The NSW Government has recognised the project’s importance, declaring it a Strategic Energy Project, estimating the top 500 industrial gas users provided more than 300,000 jobs which rely on an affordable, secure supply of natural gas.

The project could create about 1300 jobs during the initial construction phase and around 200 ongoing jobs, many of which would be locally based.

Over its life, the project could generate around $1.2b in State royalties.

The local community would also benefit from a Gas Community Benefit Fund of up to $120m to support local programs and initiatives.

March Quarter Results

In December 2016 Santos announced its new three phase growth strategy to drive shareholder value – Transform, Build, and Grow – which appeared to be paying dividends after the company posted strong March Quarter results.

Mr Gallagher said the first quarter results was further evidence the Santos turnaround strategy was delivering positive results.

“GLNG produced higher LNG volumes in the first quarter, as strong upstream field performance delivered higher volumes of equity gas to the LNG plant,” he said.

GLNG LNG production increased to 1.4 million tonnes for the quarter as continued strong production from Fairview and improved Roma field performance boosted equity gas supply.

Total first quarter production of 14.8mmboe was down slightly on the previous quarter, primarily due to the sale of the Victorian, Mereenie and Stag assets, partially offset by higher GLNG equity production.

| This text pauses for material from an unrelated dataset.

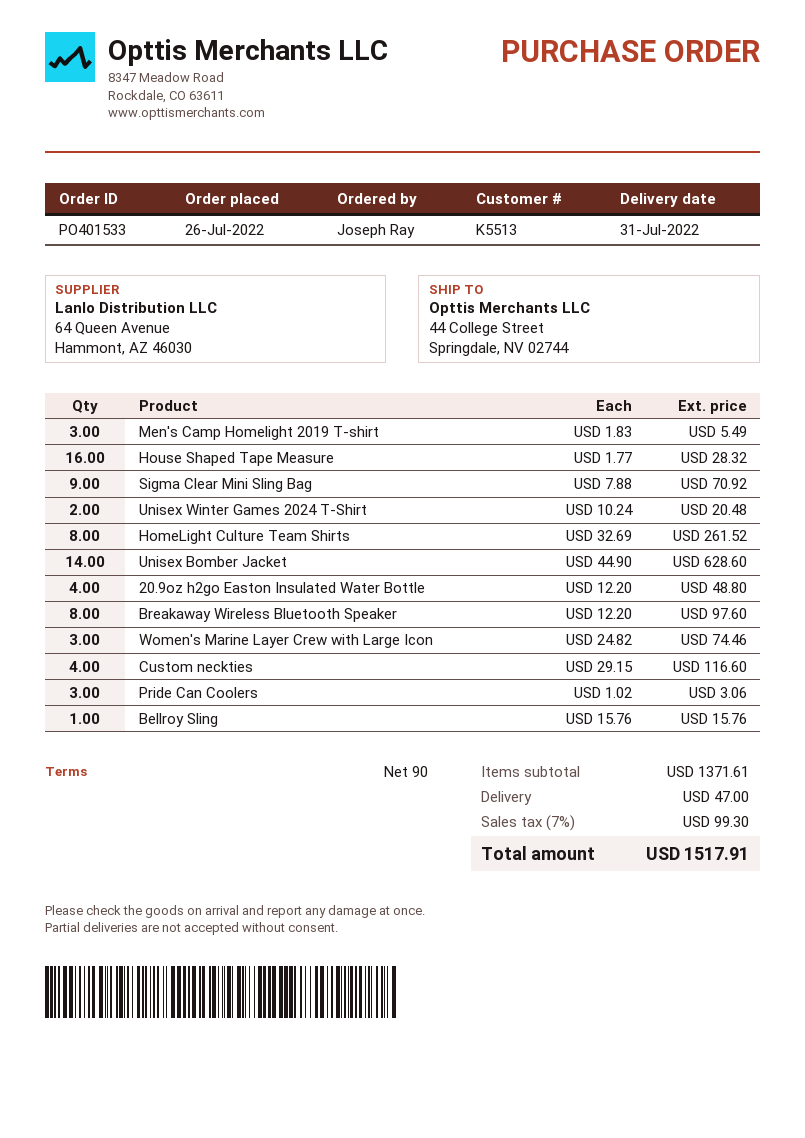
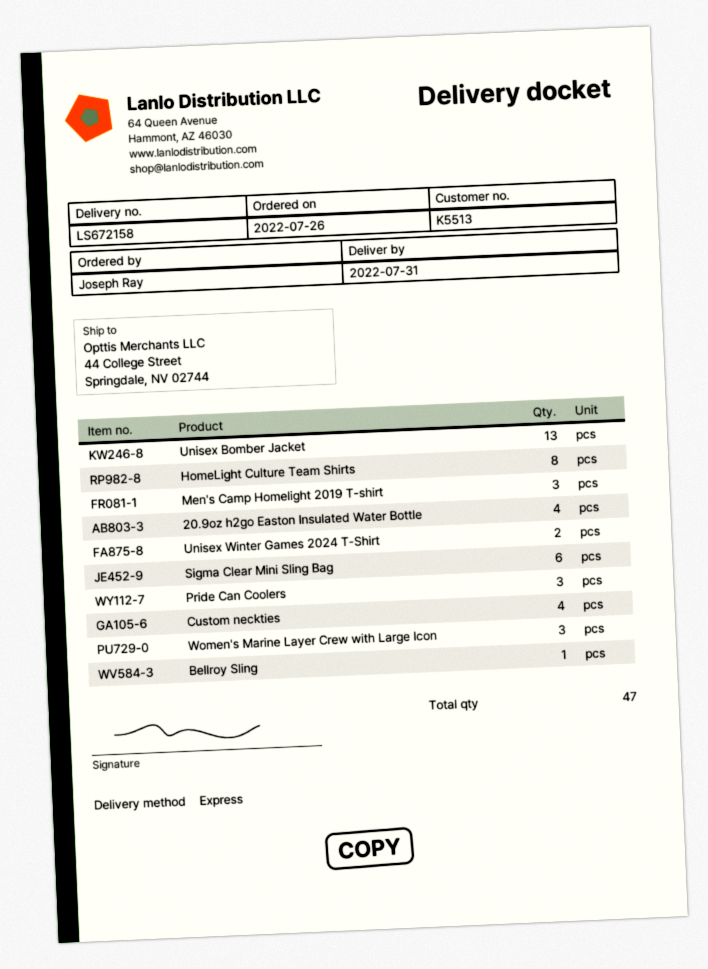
House Shaped Tape Measure: 16 -> none
Sigma Clear Mini Sling Bag: 9 -> 6
Unisex Bomber Jacket: 14 -> 13
Breakaway Wireless Bluetooth Speaker: 8 -> none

Total sales volumes of 18.6mmboe were

lower due to asset sales, lower third-party volumes and the timing of liftings.

“Our costs have again been reduced, we have improved our free cash flow position and our net debt has been lowered,” Mr Gallagher said.

“Our 2017 forecast free cash flow breakeven now stands at US$34 per barrel.

“This is a significant reduction from the $47 per barrel mark at the beginning of 2016.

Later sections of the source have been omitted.